Posso contar-te uma história? – Um dia, dei uma boleia a um jovem universitário e, no meio de uma muito facetada conversa, ele disse-me cheio de garbo, que não queria nada com a política.

Habilmente, levei-o a dizer-me mal de mil coisas da governação e chegou a anunciar-me que, por mais que uma vez, tomara parte em manifestações estudantis, contra o sistema da política da educação.

“Mas, não estás a ser lógico, Jorge. És um inconsequente e um egoísta. Tu que não queres nada com a política, perdes a legitimidade de protestar contra o que quer que seja”. Na verdade, não podemos abdicar deste dever de votar, deste direito de votar, que custou tanto a conquistar.

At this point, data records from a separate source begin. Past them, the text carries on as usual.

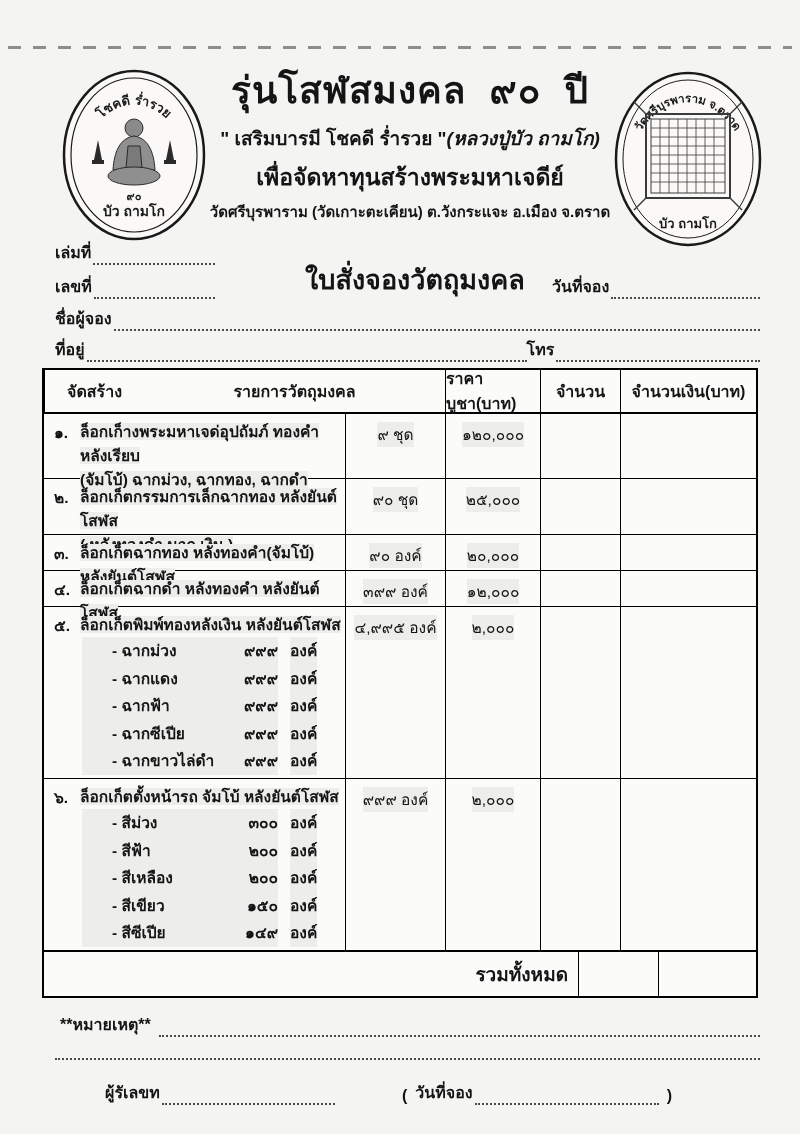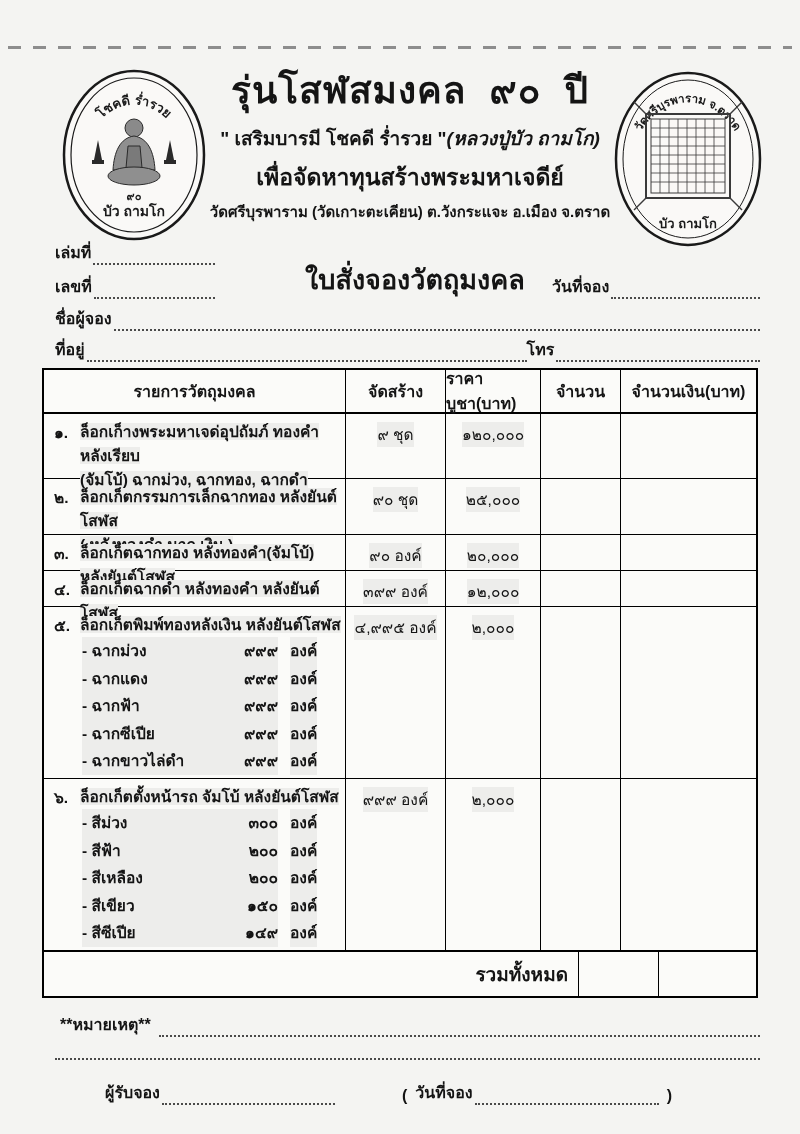--- a/index.html
+++ b/index.html
@@ -52,21 +52,21 @@
   .c5 { flex:1;      border-left:1px solid #000; }
   .thead { height:44px; border-bottom:2px solid #000; font-weight:bold; font-size:16px; }
   .thead .c { display:flex; align-items:center; justify-content:center; padding:0; }
   .item-cell { display:flex; font-size:15.5px; font-weight:600; padding:6px 4px 2px 10px; }
   .item-no { width:26px; flex:none; }
   .item-body { flex:1; }
   .item-line { line-height:1.55; }
   .hl { background:#ededeb; }
   .subs { margin-top:3px; }
   .sub-row { display:flex; align-items:baseline; line-height:1.78; padding-left:2px; }
-  .sub-name { flex:none; width:148px; }
+  .sub-name { flex:none; width:148px;padding-left:30px; }
   .sub-qty { flex:none; width:48px; text-align:right; }
   .sub-unit { flex:none; margin-left:12px; }
   .qty-cell, .price-cell { display:flex; justify-content:center; font-size:15.5px; font-weight:400; padding-top:8px; }
   .qty-cell span, .price-cell span { align-self:flex-start; }
   .total-row { height:45px; border-bottom:none; border-top:1px solid #000; font-weight:bold;padding-left:36px; }
   .total-merged { width:498px; display:flex; align-items:center; justify-content:flex-end;
                   padding-right:10px; font-size:19px; }
   .total-row .c4 { width:80px; border-left:1px solid #000; }
   
   .note-label { font-weight:bold; font-size:16px; margin-right:6px; }
@@ -171,22 +171,22 @@
 <div class="fld" style="left:55px; top:337px; width:705px;">
   <span>ที่อยู่</span>
   <span class="dots fix" style="width:440px;"></span>
   <span>โทร</span>
   <span class="dots"></span>
 </div>
 
 <div class="otable">
 
   <div class="trow thead">
+    <div class="c c2">จัดสร้าง</div>
     <div class="c c1">รายการวัตถุมงคล</div>
-    <div class="c c2">จัดสร้าง</div>
     <div class="c c3">ราคาบูชา(บาท)</div>
     <div class="c c4">จำนวน</div>
     <div class="c c5">จำนวนเงิน(บาท)</div>
   </div>
 
   <div class="trow" style="height:65px;">
     <div class="c c1 item-cell">
       <span class="item-no">๑.</span>
       <span class="item-body">
         <span class="item-line hl">ล็อกเก็างพระมหาเจด่อุปถัมภ์ ทองคำหลังเรียบ</span><br>
@@ -348,21 +348,21 @@
 
 <div class="fld" style="left:60px; top:1012px; width:700px;">
   <span class="note-label">**หมายเหตุ**</span>
   <span class="dots"></span>
 </div>
 <div class="fld" style="left:55px; top:1046px; width:705px;">
   <span class="dots" style="margin-left:0;"></span>
 </div>
 
 <div class="sign-line" style="left:105px; top:1080px; width:230px;">
-  <span>ผู้รับจอง</span>
+  <span>ผู้รัเลขท</span>
   <span class="dots"></span>
 </div>
 <div class="sign-line" style="left:402px; top:1080px; width:270px;">
   <span style="margin-right:8px;">(</span>
   <span>วันที่จอง</span>
   <span class="dots"></span>
   <span style="margin-left:8px;">)</span>
 </div>
 
 </body></html>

É claro que temos que pensar muito em quem votar. É que nem todos os projectos nem todas as filosofias dos partidos são os que garantem mais e melhor o Bem Comum dos cidadãos, em cujo conteúdo está também e sobretudo o respeito pelos valores fundamentais da pessoa e da sociedade.

Não irás igualmente esquecer o tema que o Santo Padre – que Deus melhore e conserve – nos ofereceu para esta Quaresma: “Deus é a vida e a longevidade dos teus dias”.

Trata-se de um pensamento do Antigo Testamento, que canta o valor da vida em qualquer das suas fases, e, duma forma especial, nas fases mais avançadas.

É verdade que não falta em que pensar.